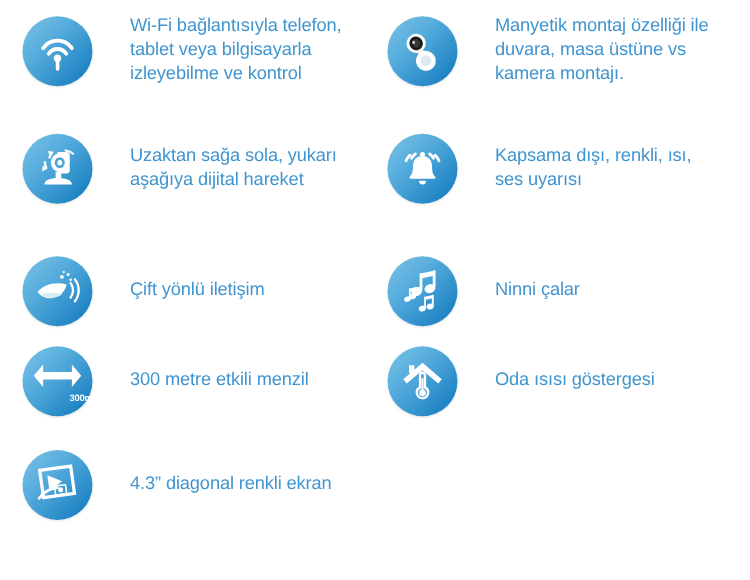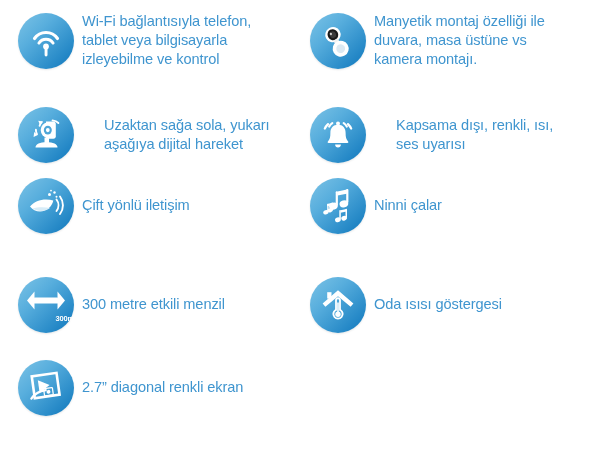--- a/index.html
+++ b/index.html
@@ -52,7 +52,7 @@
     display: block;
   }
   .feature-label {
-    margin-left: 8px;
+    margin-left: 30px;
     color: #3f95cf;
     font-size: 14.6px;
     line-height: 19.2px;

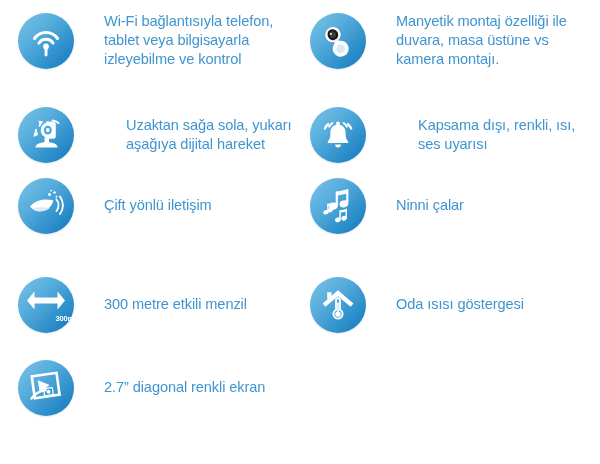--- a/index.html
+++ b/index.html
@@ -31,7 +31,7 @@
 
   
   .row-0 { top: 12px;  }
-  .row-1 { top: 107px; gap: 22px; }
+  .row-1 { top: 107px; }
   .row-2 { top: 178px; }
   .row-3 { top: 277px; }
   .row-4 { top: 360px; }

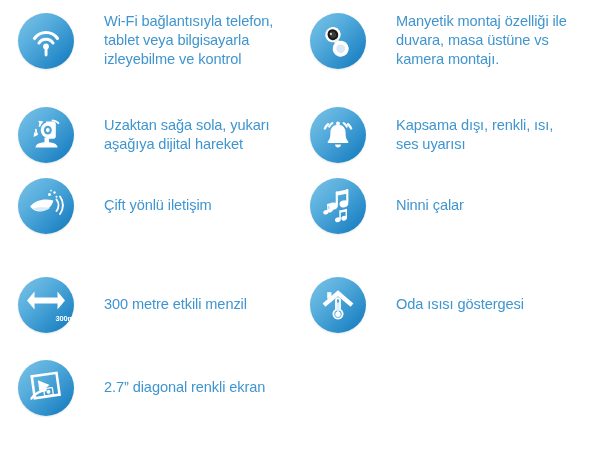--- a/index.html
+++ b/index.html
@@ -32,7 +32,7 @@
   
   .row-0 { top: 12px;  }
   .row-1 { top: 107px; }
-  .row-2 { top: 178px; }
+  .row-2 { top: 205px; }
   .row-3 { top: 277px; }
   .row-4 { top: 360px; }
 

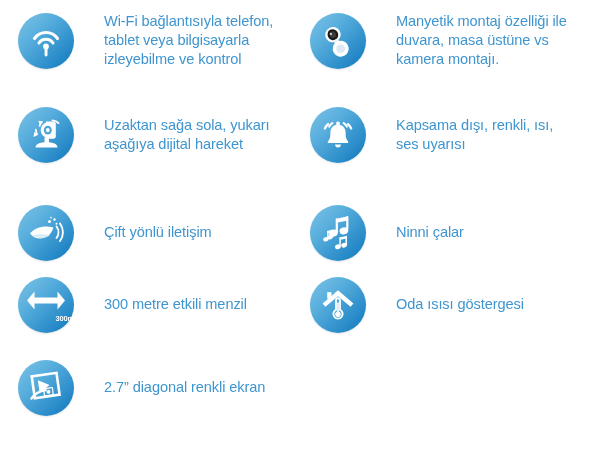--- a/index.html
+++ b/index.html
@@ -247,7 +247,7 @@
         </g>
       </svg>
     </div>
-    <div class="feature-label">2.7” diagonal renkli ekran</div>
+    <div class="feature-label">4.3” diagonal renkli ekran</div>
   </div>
----
## Instructions to follow:
From the entries above, copy out every line where the string "ekran" appears.

## Answer for this exercise:
-    <div class="feature-label">2.7” diagonal renkli ekran</div>
+    <div class="feature-label">4.3” diagonal renkli ekran</div>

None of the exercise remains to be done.